**The task**:
Reprint all of the data below exactly as shown and skip every image.

(Before-and-after change data)
++++++++++
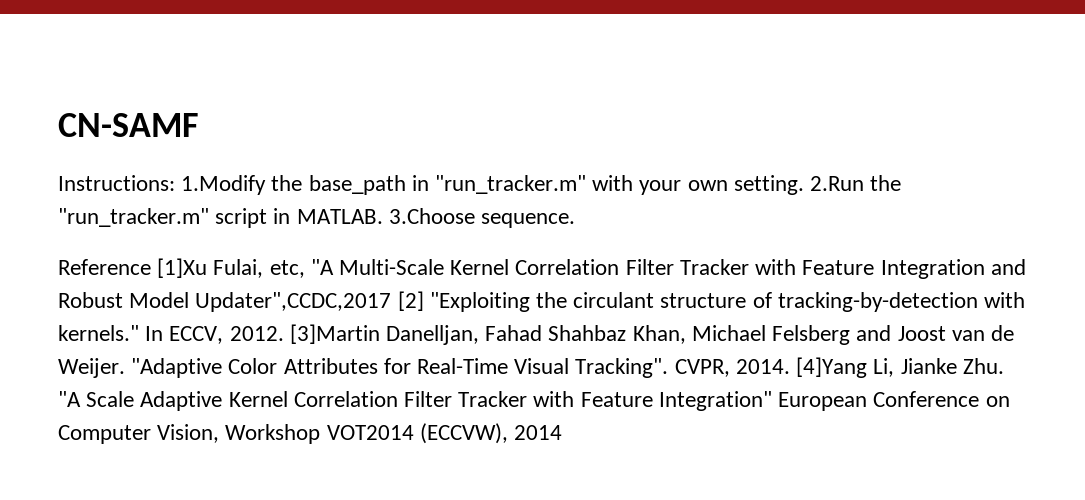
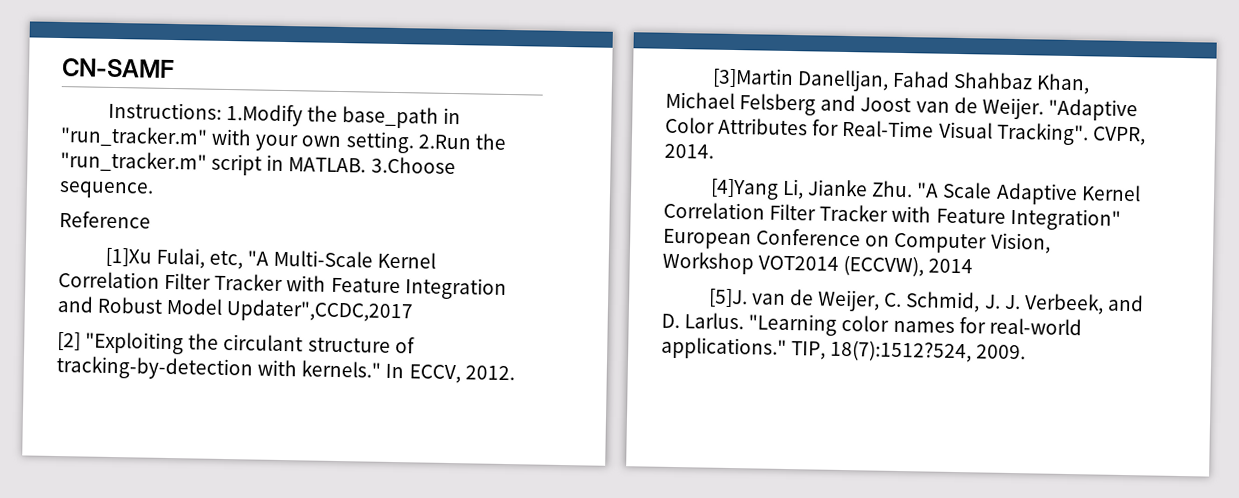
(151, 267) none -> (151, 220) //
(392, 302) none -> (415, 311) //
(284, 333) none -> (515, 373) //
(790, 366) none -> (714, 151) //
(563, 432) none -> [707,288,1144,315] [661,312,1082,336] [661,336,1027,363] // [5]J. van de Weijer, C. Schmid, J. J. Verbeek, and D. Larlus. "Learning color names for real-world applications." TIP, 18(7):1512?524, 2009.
++++++++++
**Written reply**:
(151, 267) none -> (151, 220) //
(392, 302) none -> (415, 311) //
(284, 333) none -> (515, 373) //
(790, 366) none -> (714, 151) //
(563, 432) none -> [707,288,1144,315] [661,312,1082,336] [661,336,1027,363] // [5]J. van de Weijer, C. Schmid, J. J. Verbeek, and D. Larlus. "Learning color names for real-world applications." TIP, 18(7):1512?524, 2009.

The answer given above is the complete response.